- _PROBLEM DETAILS_:
Tally the lines in the entries where the string "legend" appears, and write only the total.

- _INPUT_:

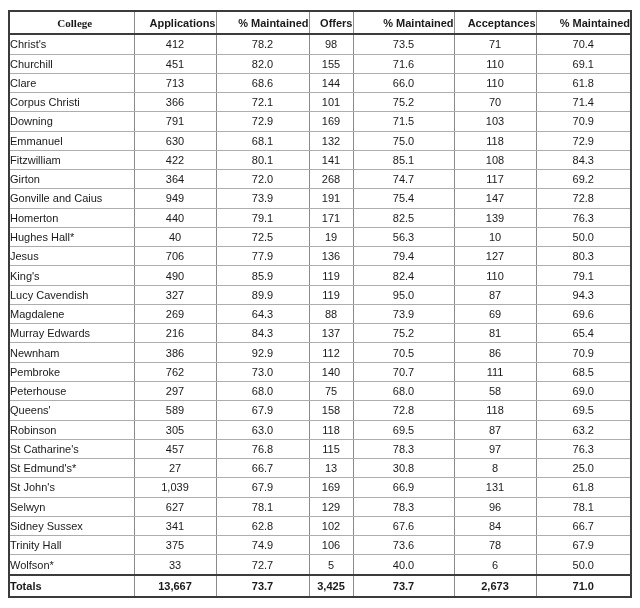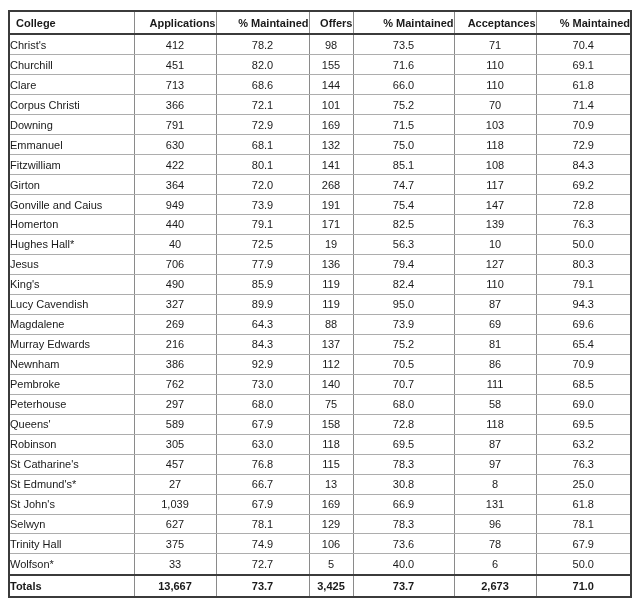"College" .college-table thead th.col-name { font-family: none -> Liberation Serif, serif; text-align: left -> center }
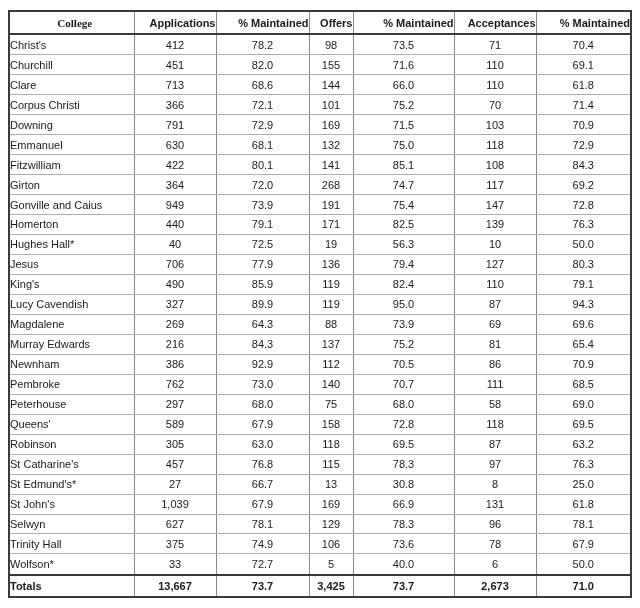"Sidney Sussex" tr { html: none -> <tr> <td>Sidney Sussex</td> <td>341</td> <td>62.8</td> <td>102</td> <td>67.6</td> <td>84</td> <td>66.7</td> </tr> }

==

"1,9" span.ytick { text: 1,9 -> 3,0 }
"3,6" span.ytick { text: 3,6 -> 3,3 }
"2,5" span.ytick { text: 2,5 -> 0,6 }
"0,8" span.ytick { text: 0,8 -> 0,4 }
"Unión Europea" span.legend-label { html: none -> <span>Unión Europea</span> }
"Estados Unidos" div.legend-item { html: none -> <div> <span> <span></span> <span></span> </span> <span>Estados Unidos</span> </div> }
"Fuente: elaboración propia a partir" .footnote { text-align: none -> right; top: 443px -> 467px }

- _WRITTEN RESPONSE_:
2